Loading [MathJax]/extensions/TeX/boldsymbol.js

RMS prop

In RMS prop, in addition to keeping a running average of the first moment of the gradient, we also keep track of the second moment denoted by $\mathbf{s}_t=\mathbb{E}[\mathbf{g}_t^2]$ . The update rule for RMS prop is given by

$\begin{align} \mathbf{g}_t &= \nabla_\theta E(\boldsymbol{\theta}) \tag{3}\\ \mathbf{s}_t &=\beta \mathbf{s}_{t-1} +(1-\beta)\mathbf{g}_t^2 \nonumber \\ \boldsymbol{\theta}_{t+1}&=&\boldsymbol{\theta}_t - \eta_t { \mathbf{g}_t \over \sqrt{\mathbf{s}_t +\epsilon}}, \nonumber \end{align}$

where $\beta$ controls the averaging time of the second moment and is typically taken to be about $\beta=0.9$ , $\eta_t$ is a learning rate typically chosen to be $10^{-3}$ , and $\epsilon\sim 10^{-8}$ is a small regularization constant to prevent divergences.
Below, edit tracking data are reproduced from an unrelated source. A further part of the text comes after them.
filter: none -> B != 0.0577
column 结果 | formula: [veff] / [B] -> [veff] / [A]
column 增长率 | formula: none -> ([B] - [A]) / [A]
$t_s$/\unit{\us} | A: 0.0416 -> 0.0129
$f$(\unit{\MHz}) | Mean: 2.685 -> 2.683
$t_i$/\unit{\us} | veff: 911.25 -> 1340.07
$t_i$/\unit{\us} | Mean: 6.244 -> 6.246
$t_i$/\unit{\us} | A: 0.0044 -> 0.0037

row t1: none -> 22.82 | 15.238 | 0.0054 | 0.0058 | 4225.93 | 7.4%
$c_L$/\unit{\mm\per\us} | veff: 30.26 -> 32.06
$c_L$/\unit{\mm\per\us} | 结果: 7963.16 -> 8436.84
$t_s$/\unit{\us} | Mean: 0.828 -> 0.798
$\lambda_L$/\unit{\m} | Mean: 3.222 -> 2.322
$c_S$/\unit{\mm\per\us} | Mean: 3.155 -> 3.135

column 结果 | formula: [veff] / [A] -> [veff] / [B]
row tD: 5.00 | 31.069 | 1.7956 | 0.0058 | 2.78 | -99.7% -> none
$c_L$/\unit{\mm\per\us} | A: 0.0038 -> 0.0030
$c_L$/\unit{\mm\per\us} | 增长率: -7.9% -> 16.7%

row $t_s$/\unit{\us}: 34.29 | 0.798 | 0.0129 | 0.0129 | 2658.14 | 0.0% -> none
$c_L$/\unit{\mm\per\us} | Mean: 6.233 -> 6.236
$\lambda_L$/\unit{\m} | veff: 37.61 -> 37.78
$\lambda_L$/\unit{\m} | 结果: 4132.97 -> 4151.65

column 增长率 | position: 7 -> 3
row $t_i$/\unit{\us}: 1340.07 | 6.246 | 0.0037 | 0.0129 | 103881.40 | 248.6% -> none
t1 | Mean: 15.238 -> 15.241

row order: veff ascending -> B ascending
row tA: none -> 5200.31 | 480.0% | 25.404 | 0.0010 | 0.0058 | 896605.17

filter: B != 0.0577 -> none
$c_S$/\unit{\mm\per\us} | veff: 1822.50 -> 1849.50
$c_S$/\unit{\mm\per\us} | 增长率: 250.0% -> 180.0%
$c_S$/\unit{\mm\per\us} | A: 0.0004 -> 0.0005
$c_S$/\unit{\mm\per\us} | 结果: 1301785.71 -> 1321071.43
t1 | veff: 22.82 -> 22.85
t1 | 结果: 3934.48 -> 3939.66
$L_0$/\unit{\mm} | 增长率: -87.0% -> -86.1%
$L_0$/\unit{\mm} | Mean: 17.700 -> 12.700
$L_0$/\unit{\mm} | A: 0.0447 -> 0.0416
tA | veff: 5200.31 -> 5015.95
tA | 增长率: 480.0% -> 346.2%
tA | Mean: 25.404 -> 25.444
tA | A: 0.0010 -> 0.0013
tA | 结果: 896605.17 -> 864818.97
Multiplication and division by vectors is understood as an element-wise operation. It is clear from this formula that the learning rate is reduced in directions where the norm of the gradient is consistently large. This greatly speeds up the convergence by allowing us to use a larger learning rate for flat directions.